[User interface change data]
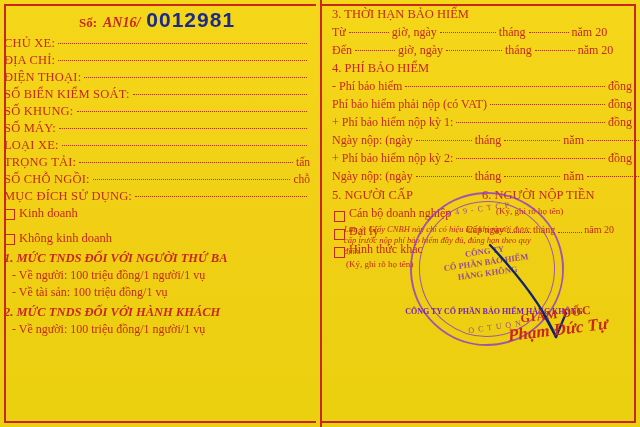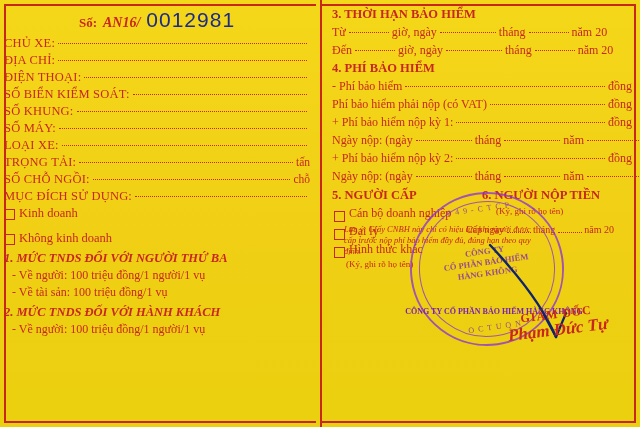--- a/index.html
+++ b/index.html
@@ -59,7 +59,7 @@
     color:#c8271f;font-size:14px;font-weight:bold;font-style:italic;
   }
   .hdr .num{
-    color:#1b2b8a;font-size:21px;font-weight:normal;letter-spacing:1px;
+    color:#1b2b8a;font-size:21px;font-weight:bold;letter-spacing:1px;
     font-family:"Liberation Sans", sans-serif;
   }
 

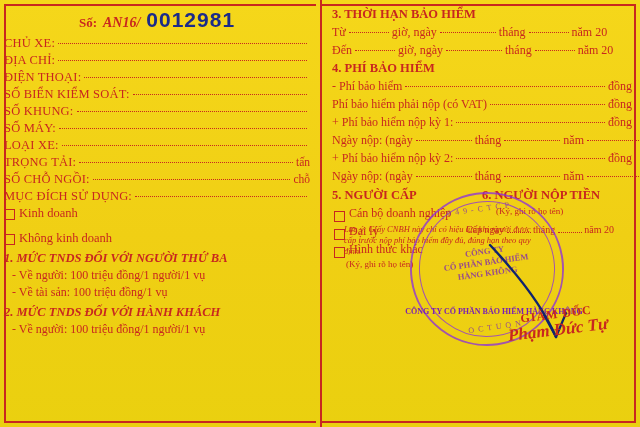--- a/index.html
+++ b/index.html
@@ -102,7 +102,7 @@
 
   
   .rsec{
-    color:#c8271f;font-size:12.5px;font-weight:bold;margin:1px 0 3px 0;
+    color:#c8271f;font-size:12.5px;font-weight:normal;margin:1px 0 3px 0;
   }
   .rrow{
     display:flex;align-items:baseline;color:#c8271f;font-size:12px;

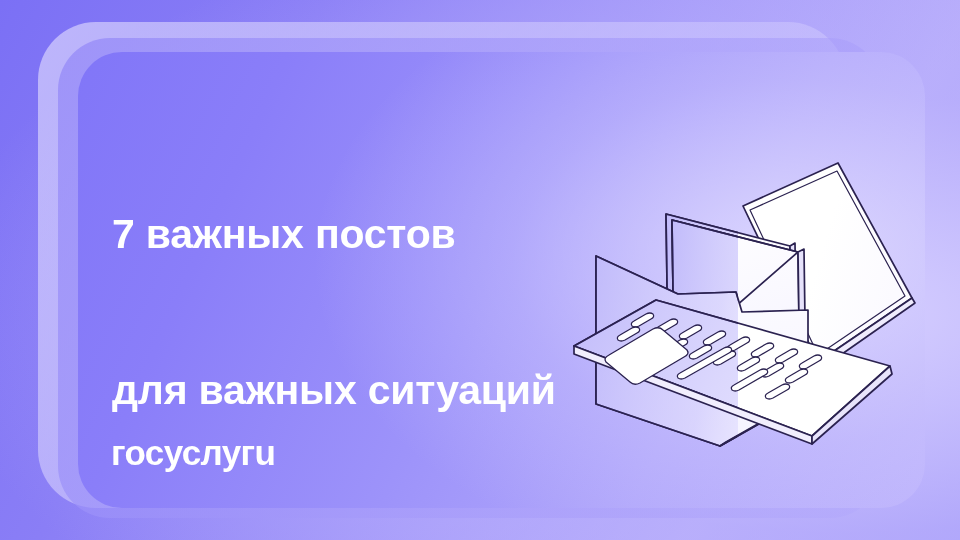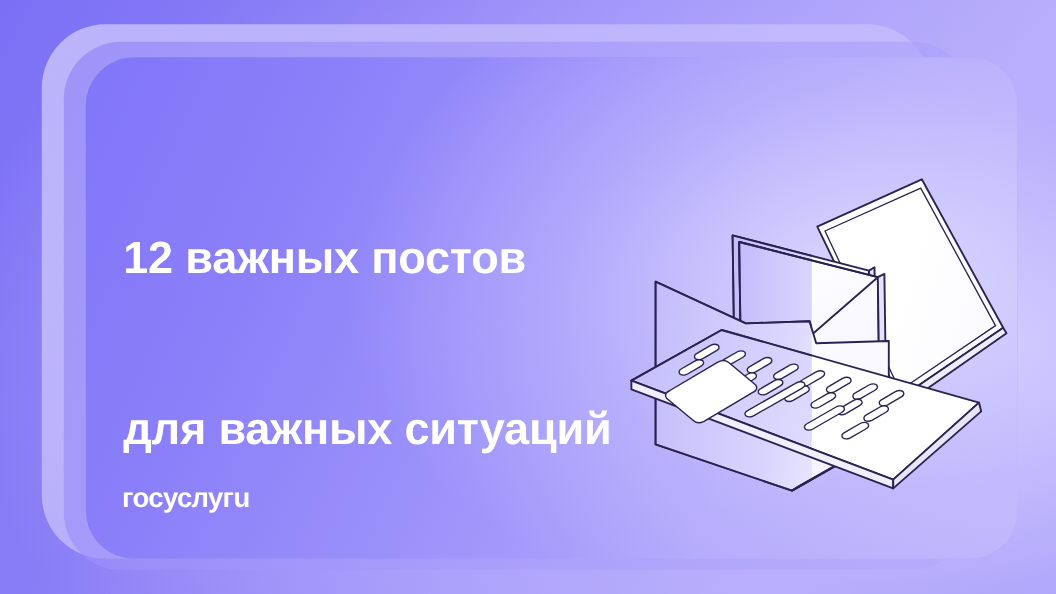--- a/index.html
+++ b/index.html
@@ -74,7 +74,7 @@
   </div>
 
   <div id="headline">
-    <span class="hl-line">12 важных постов</span>
+    <span class="hl-line">7 важных постов</span>
     <span class="hl-line">для важных ситуаций</span>
   </div>
 

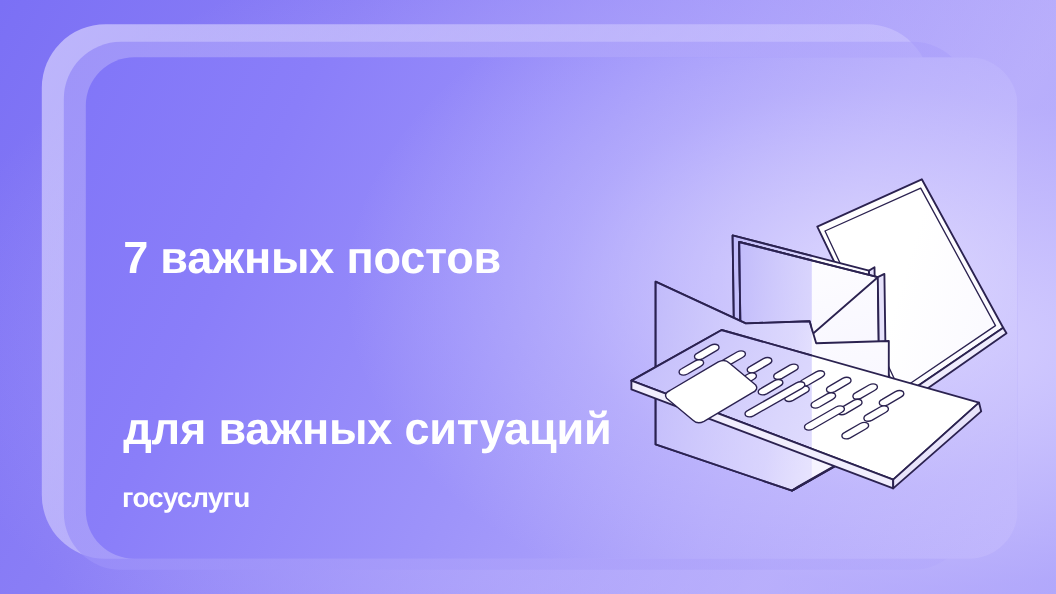--- a/index.html
+++ b/index.html
@@ -51,7 +51,7 @@
   
   #logo{
     position:absolute;left:111px;top:433px;
-    color:#ffffff;font-size:25px;font-weight:700;
+    color:#ffffff;font-size:35px;font-weight:700;
     letter-spacing:-0.6px;line-height:40px;white-space:pre;
   }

▶ What needs to be done:
Apart from the images, every line above is to be given again exactly.

▶ Result:
--- a/index.html
+++ b/index.html
@@ -59,7 +59,7 @@
     color:#c8271f;font-size:14px;font-weight:bold;font-style:italic;
   }
   .hdr .num{
-    color:#1b2b8a;font-size:21px;font-weight:normal;letter-spacing:1px;
+    color:#1b2b8a;font-size:21px;font-weight:bold;letter-spacing:1px;
     font-family:"Liberation Sans", sans-serif;
   }
 

--- a/index.html
+++ b/index.html
@@ -102,7 +102,7 @@
 
   
   .rsec{
-    color:#c8271f;font-size:12.5px;font-weight:bold;margin:1px 0 3px 0;
+    color:#c8271f;font-size:12.5px;font-weight:normal;margin:1px 0 3px 0;
   }
   .rrow{
     display:flex;align-items:baseline;color:#c8271f;font-size:12px;

--- a/index.html
+++ b/index.html
@@ -74,7 +74,7 @@
   </div>
 
   <div id="headline">
-    <span class="hl-line">12 важных постов</span>
+    <span class="hl-line">7 важных постов</span>
     <span class="hl-line">для важных ситуаций</span>
   </div>
 

--- a/index.html
+++ b/index.html
@@ -51,7 +51,7 @@
   
   #logo{
     position:absolute;left:111px;top:433px;
-    color:#ffffff;font-size:25px;font-weight:700;
+    color:#ffffff;font-size:35px;font-weight:700;
     letter-spacing:-0.6px;line-height:40px;white-space:pre;
   }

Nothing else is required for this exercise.